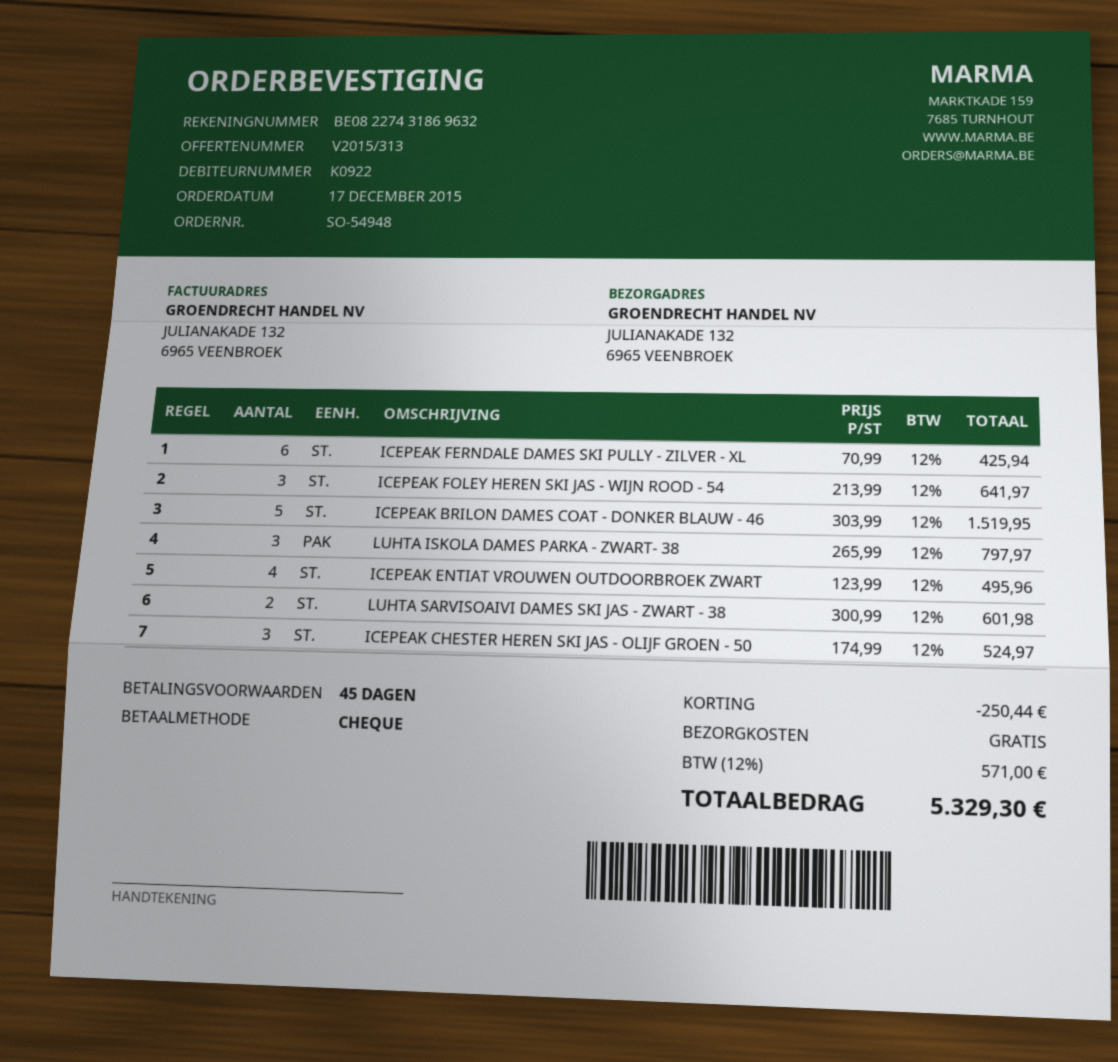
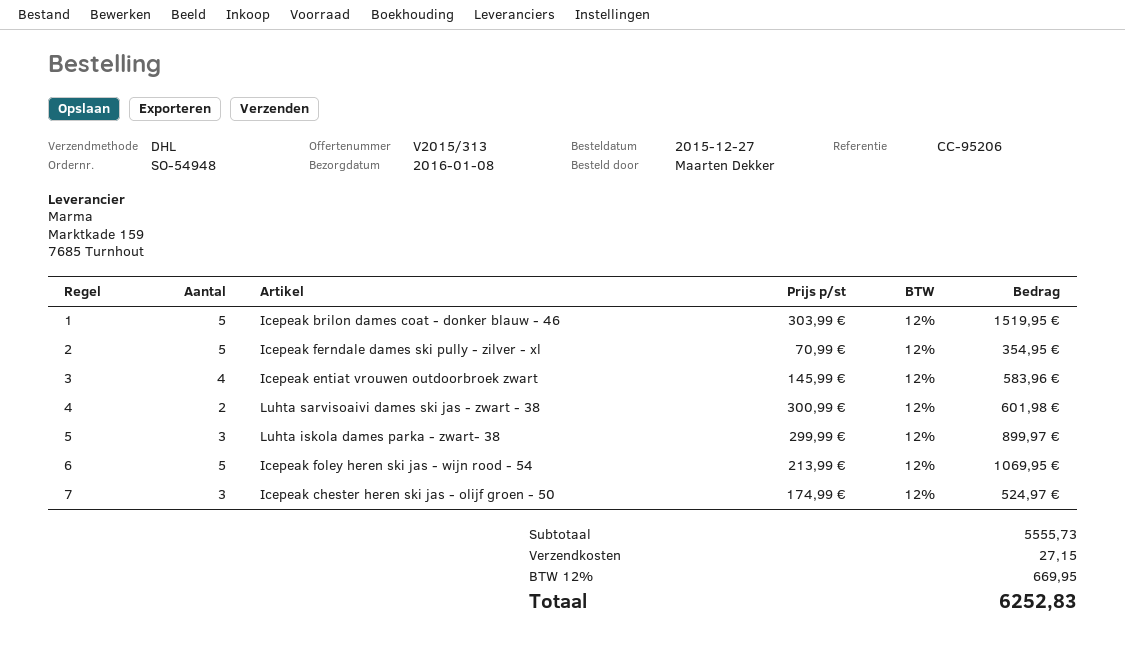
order date: 2015-12-17 -> 2015-12-27
ICEPEAK FERNDALE DAMES SKI PULLY - ZILVER - XL: 6 x 70.99 = 425.94 -> 5 x 70.99 = 354.95
ICEPEAK FOLEY HEREN SKI JAS - WIJN ROOD - 54: 3 x 213.99 = 641.97 -> 5 x 213.99 = 1069.95
LUHTA ISKOLA DAMES PARKA - ZWART- 38: 3 x 265.99 = 797.97 -> 3 x 299.99 = 899.97
ICEPEAK ENTIAT VROUWEN OUTDOORBROEK ZWART: 4 x 123.99 = 495.96 -> 4 x 145.99 = 583.96
discount: 250.44 -> none
shipping: 0.00 -> 27.15
tax: 12% = 571.00 -> 12% = 669.95
total: 5329.30 -> 6252.83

___

▶ [Task details] Each line above that contains the word "ZWART" should be copied.

▶ [Solution for this exercise]
LUHTA ISKOLA DAMES PARKA - ZWART- 38: 3 x 265.99 = 797.97 -> 3 x 299.99 = 899.97
ICEPEAK ENTIAT VROUWEN OUTDOORBROEK ZWART: 4 x 123.99 = 495.96 -> 4 x 145.99 = 583.96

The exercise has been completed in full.